I have an original iPhone from work which I use for on-call duty plus person use. It's now running the iPhone 2.0 software and various nifty apps from the Apple Apps store.
Random iPhone 2.0 software comments:
- Applications that crash silently return to the main menu. This gets interesting when an app corrupts it data and crashes every time it starts up. Hello, OmniFocus for iPhone developers? (I had to delete it and reinstall.)
(Fortunately, I had previously synced the data to my Mac.) - An application upgrading over the Net decided it was a new install and cleared its database. Hello, SplashId developers?
(Fortunately, I had synced that data to my Mac as well.) - Cute apps that randomly lookup real data could use options. Yes, I want to eat random food. No, I don't want to drive randomly 20 miles. Hello, UrbanSpoon developers?

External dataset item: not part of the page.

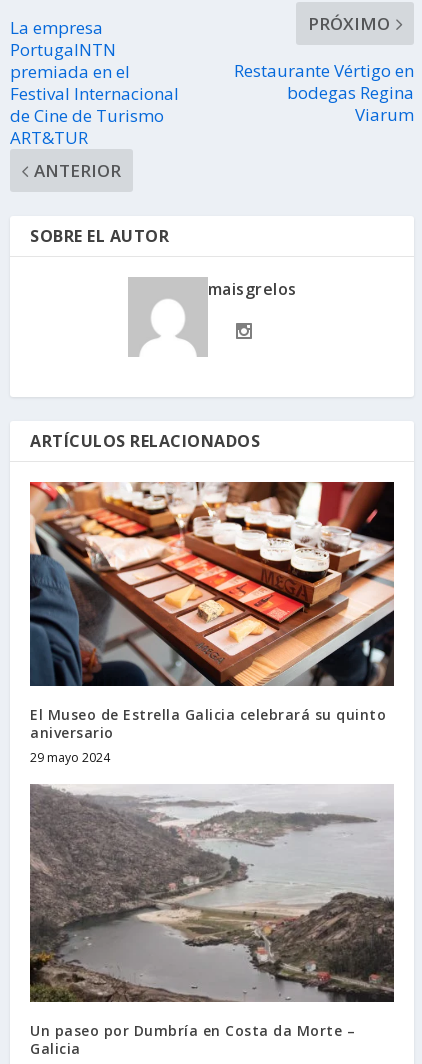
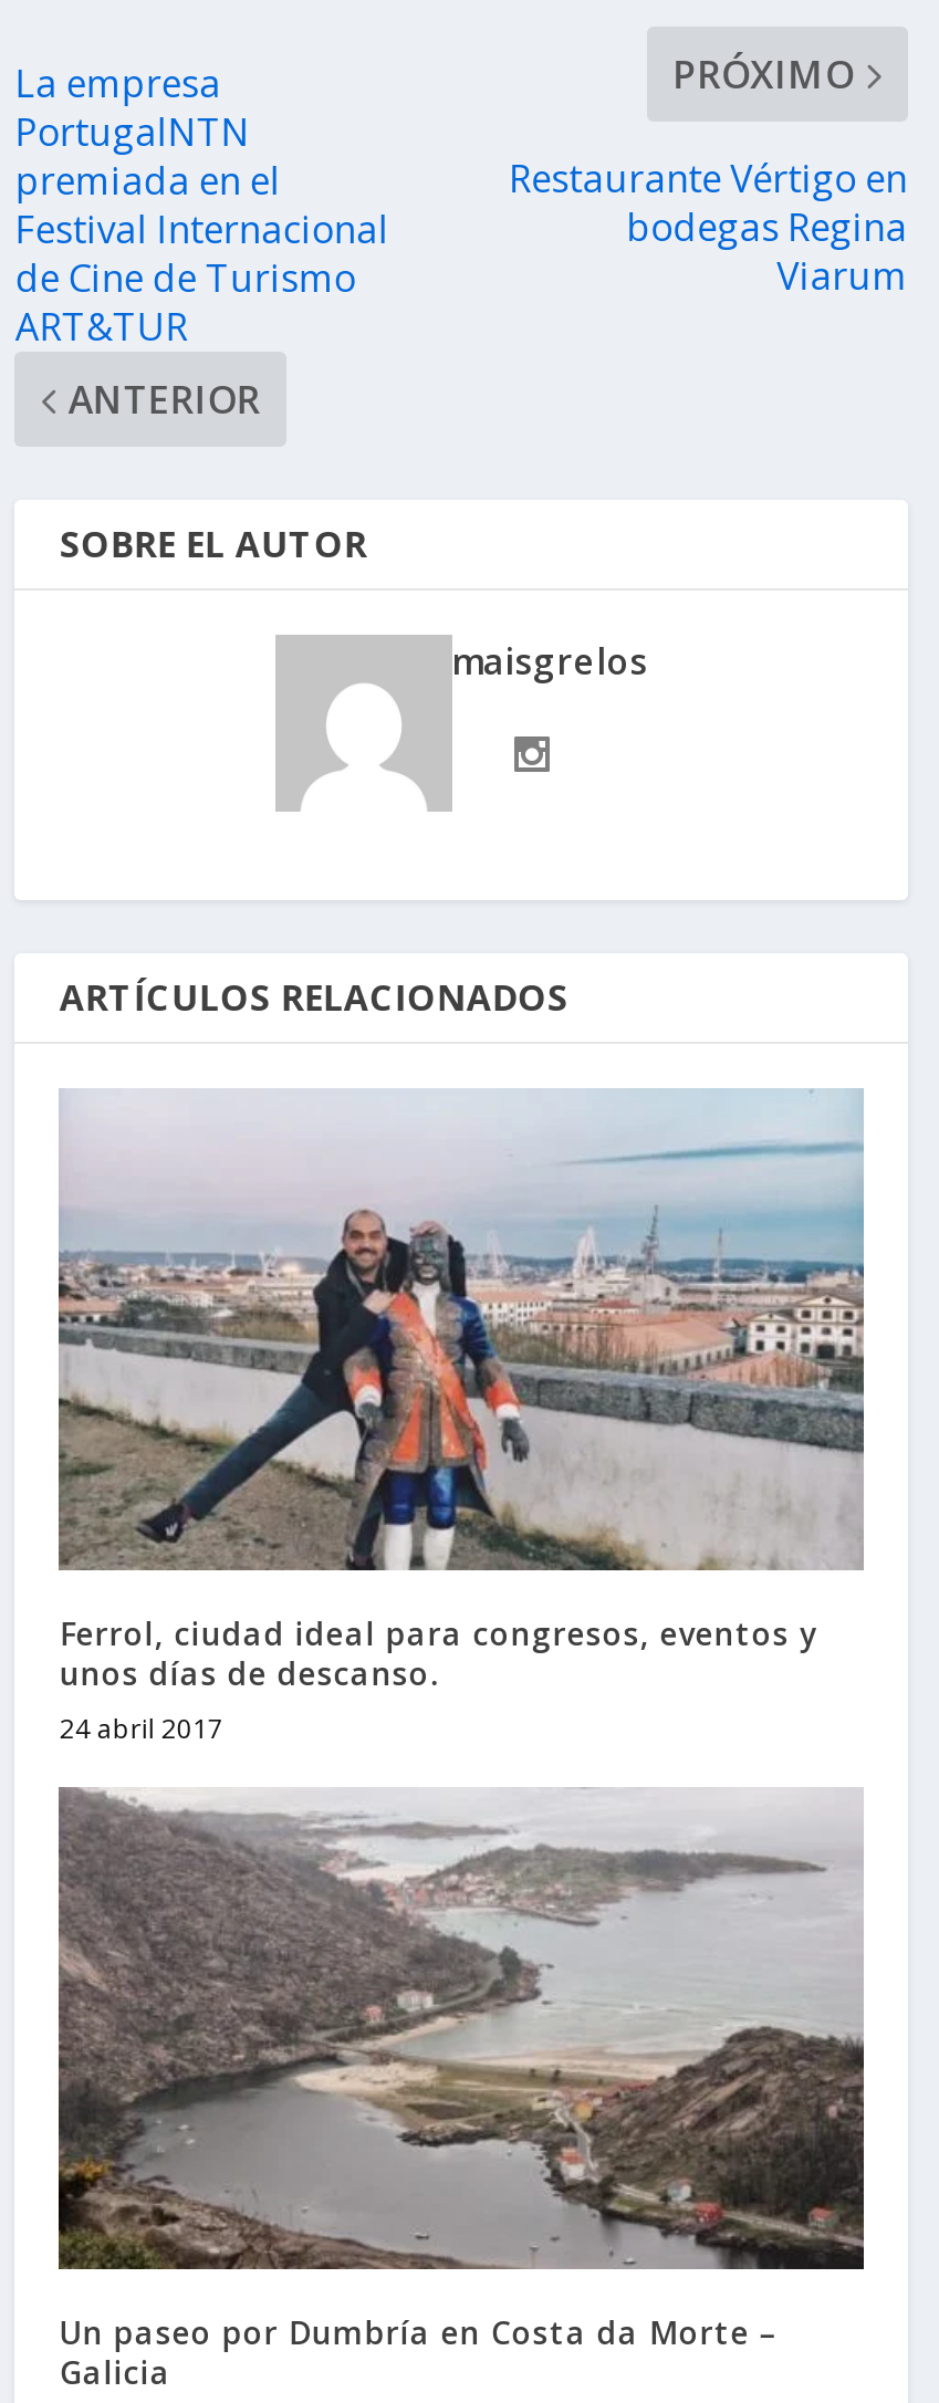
[29,481,395,766] [image] | El Museo de Estrella Galicia celebrará su quinto | aniversario | 29 mayo 2024 -> [56,1088,866,1747] [image] | Ferrol, ciudad ideal para congresos, eventos y | unos días de descanso. | 24 abril 2017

- Apple letting their servers getting swamped on launch day by people registering new iPhones while others upgrade
was, for want of a better term, lame. Capacity is not free or easy, but a business decision to make a big splash with a global launch needs to be backed up with resources and fallback plans. - If launch issues were lame, the outages with Apple's online service Mobile Me are scary. As David Pogue documented, 1% of the users could not access their mail for days.
- No talk of Apple can go without mention of Steve Jobs; this week's topic is the secrecy over his health. Words don't describe anything to do with the cult of Steve.